Timjen Schipper and his colleagues from the Netherlands present a study reported in the next paper on a different aspect of professional collaboration: that of lesson study. Here, the participants again are teacher educators, who engaged in lesson study to evaluate the extent to which and when it is an appropriate approach for developing their professional learning and that of their student teachers. Their findings showed the importance of such methods for knowledge exchange and reducing the ‘silo’ effect of professional isolation.

Another African/Scandinavian collaborative study, this time between South Africa and Norway, is reported in the next paper, by Janet Jarvis, Olav Christian Ruus and their colleagues. Investigating student teachers’ understanding of what they believe to be best practice, these researchers used the affordances of internet conferencing technology to facilitate what they call a ‘Community in Conversation’. Student teachers were enabled to engage in self-dialogue and self-narrative in south-north geographical contexts resulting in transformational re-storying of their beliefs and assumptions.

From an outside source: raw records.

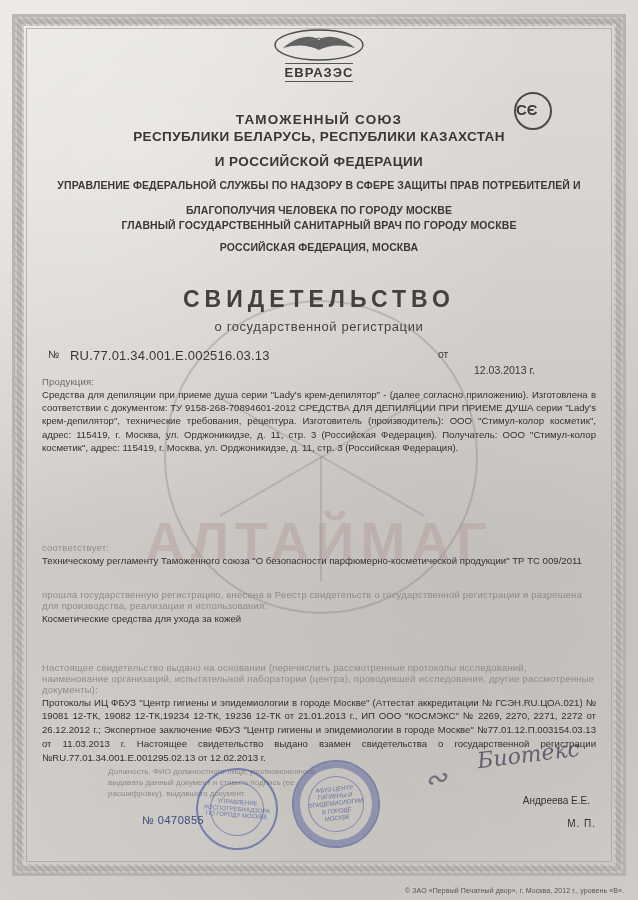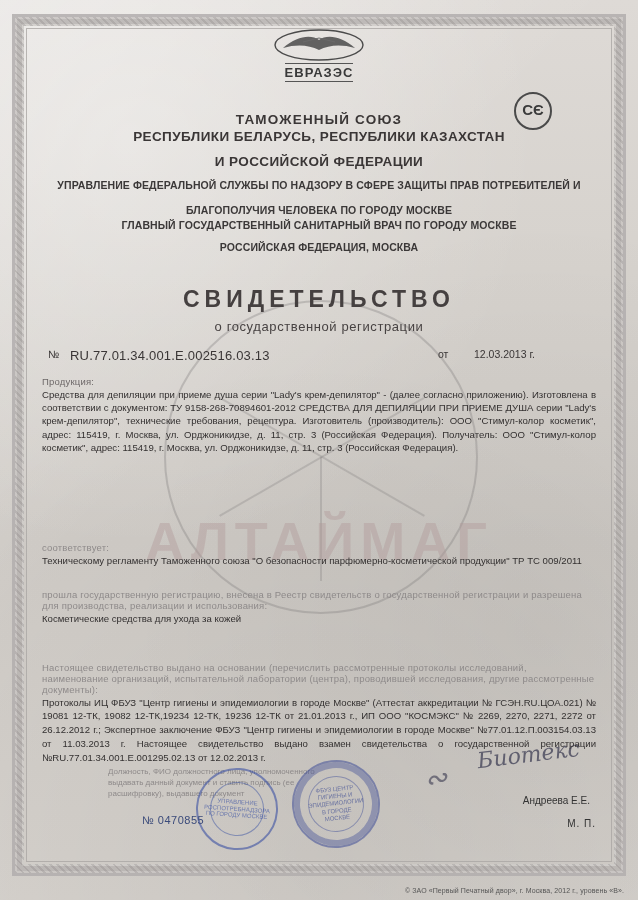--- a/index.html
+++ b/index.html
@@ -168,7 +168,6 @@
     font-size: 15px;
     font-weight: bold;
     line-height: 32px;
-    text-align: center;
     letter-spacing: 0px;
   }
 

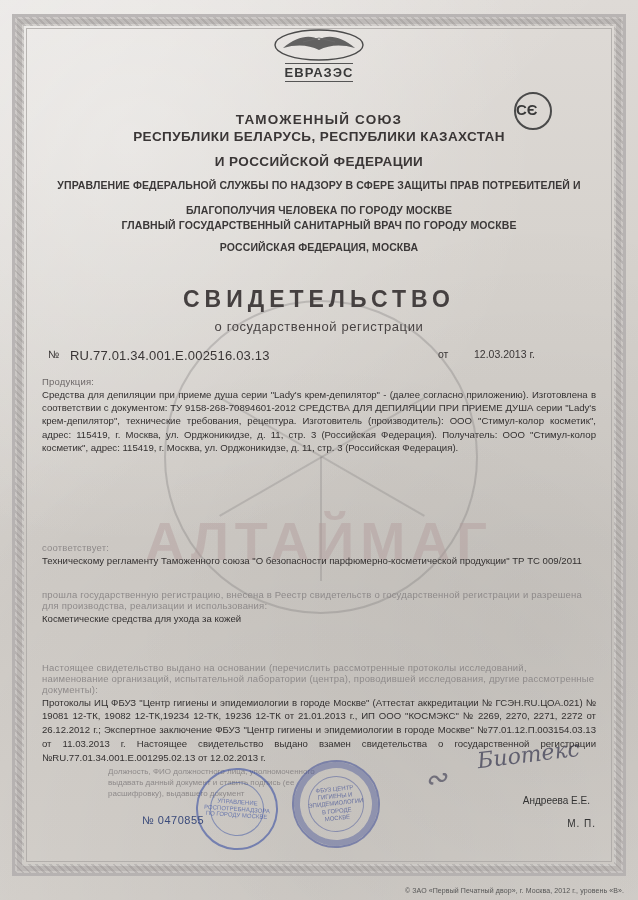--- a/index.html
+++ b/index.html
@@ -232,7 +232,7 @@
     letter-spacing: 0.2px;
   }
   .regline .ot { position: absolute; left: 396px; top: 0; }
-  .regline .date { position: absolute; left: 432px; top: 0; }
+  .regline .date { position: absolute; left: 432px; top: 16px; }
 
   
   .sec { margin-top: 10px; }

It is well established that beliefs and attitudes strongly underpin the motivation for teaching as a career (see for example OECD Citation2009). In our next paper, by Gokan Bas from Turkey, the relationships between student teachers’ beliefs about teaching, self-efficacy for teaching, attitudes towards teaching and motivation for teaching were examined. In this context it was found that all these variables were positively correlated, but that self-efficacy had a mediating effect. Again, it can be seen that this demonstration, using a correlation research model, is virtually context free.

Our final full paper in this issue, also from Turkey, by Saadet Korucu-Kış, reports on a study into another pedagogic strategy, that of flipped learning, in the context of teacher education. As ‘digital natives’ (Prensky Citation2001), current student teachers are generally tech-savvy, but with individual learning characteristics. The flipped classroom approach was shown to aid preparation, enhance a deeper understanding of course content and encourage learning autonomy. Perhaps predictably, student teachers also reported an increase in workload, technical problems, and isolation from immediate support as more negative aspects of their ‘flipped’ experience.

Our Research-in-Progress series provides the final paper in this issue and is from Thailand, by Thinley Wangdi, who reports on student teachers’ academic writing, their challenges and academic needs for improvement.

Each of these research-informed collaborative strategies provide further pointers to what might be ‘good’ practice, but this is rarely definitive or totally context free. The mission to identify the ‘best’ practice in teacher education continues, but this superlative remains far off and is probably only fleeting. However, this does not stop this journal from continuing to publish papers with a research-based claim for ‘better’ (and better) practice.